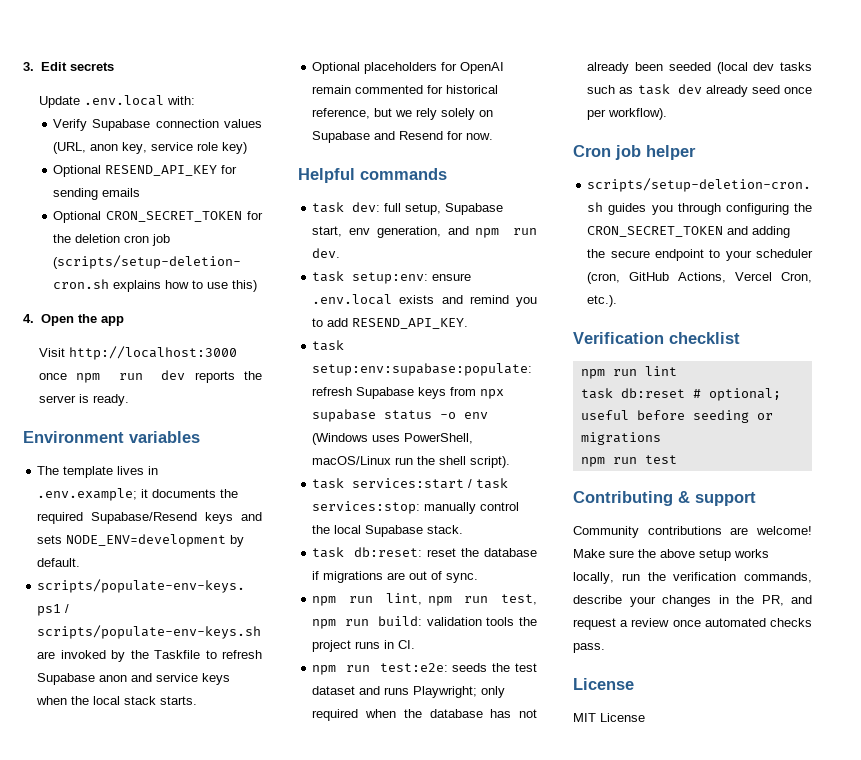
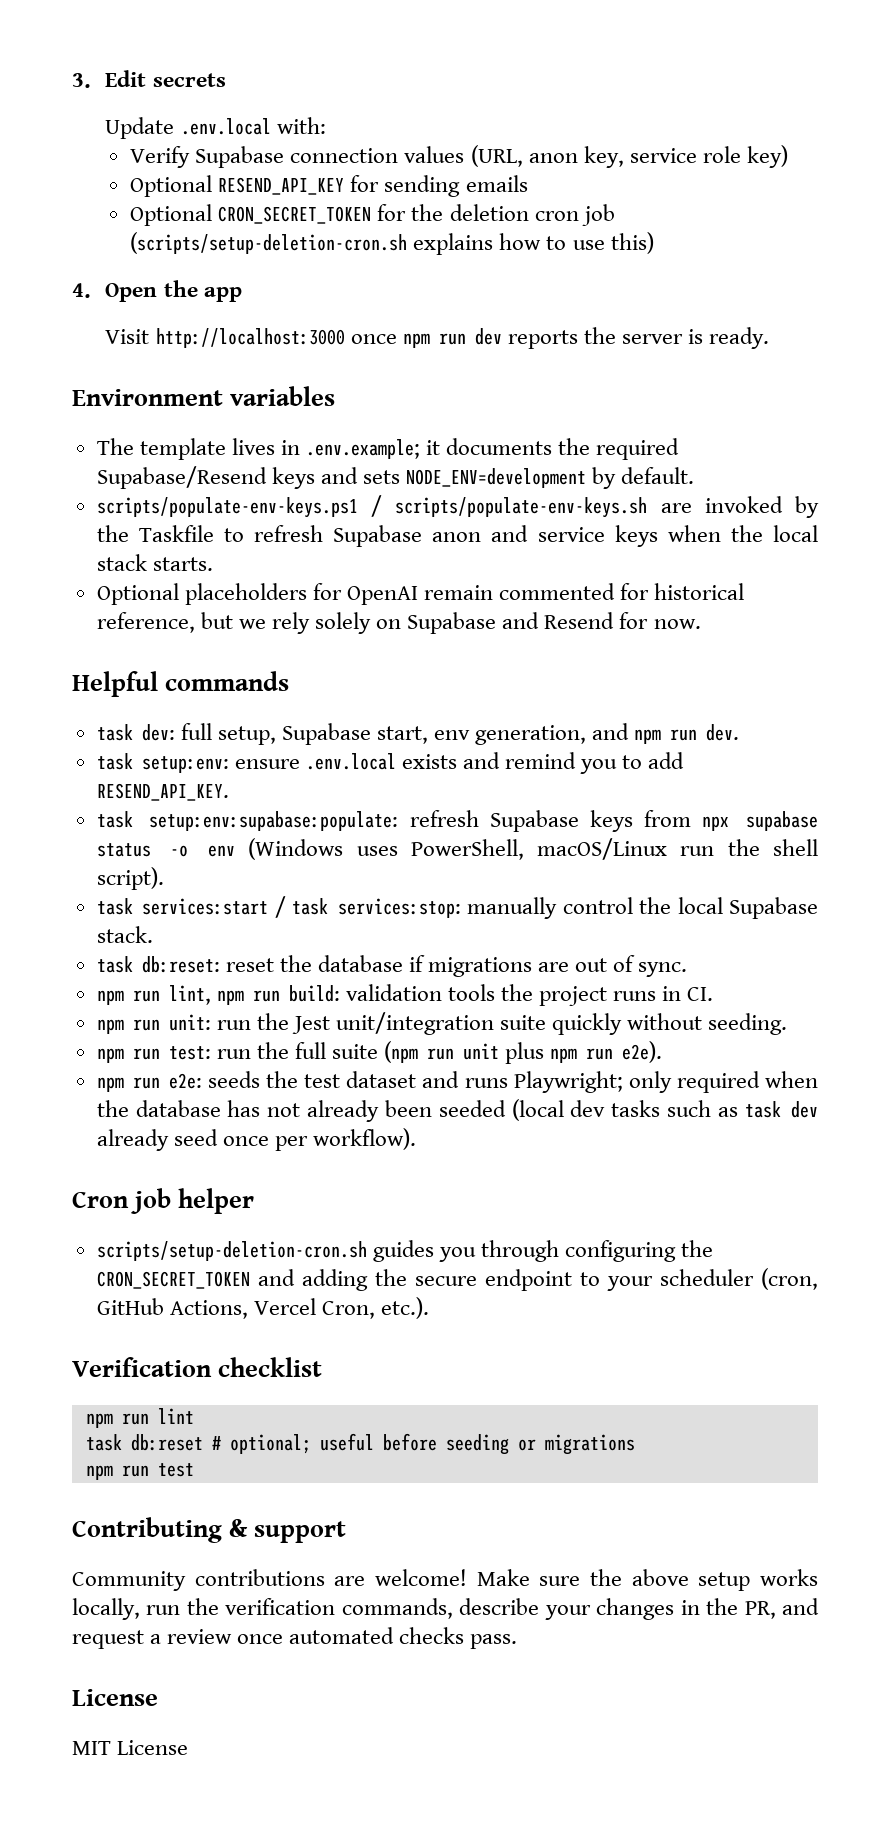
- npm run lint, npm run test, npm run build: validation tools the project runs in CI.
+ npm run lint, npm run build: validation tools the project runs in CI.
- npm run test:e2e: seeds the test dataset and runs Playwright; only required when the database has not already been seeded (local dev tasks such as task dev already seed once per workflow).
+ npm run unit: run the Jest unit/integration suite quickly without seeding.
+ npm run test: run the full suite (npm run unit plus npm run e2e).
+ npm run e2e: seeds the test dataset and runs Playwright; only required when the database has not already been seeded (local dev tasks such as task dev already seed once per workflow).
□ □ □ □
* Task requirements: In how many lines of the records does the string "suite" occur? Answer with the number alone.

* Result for this task: 2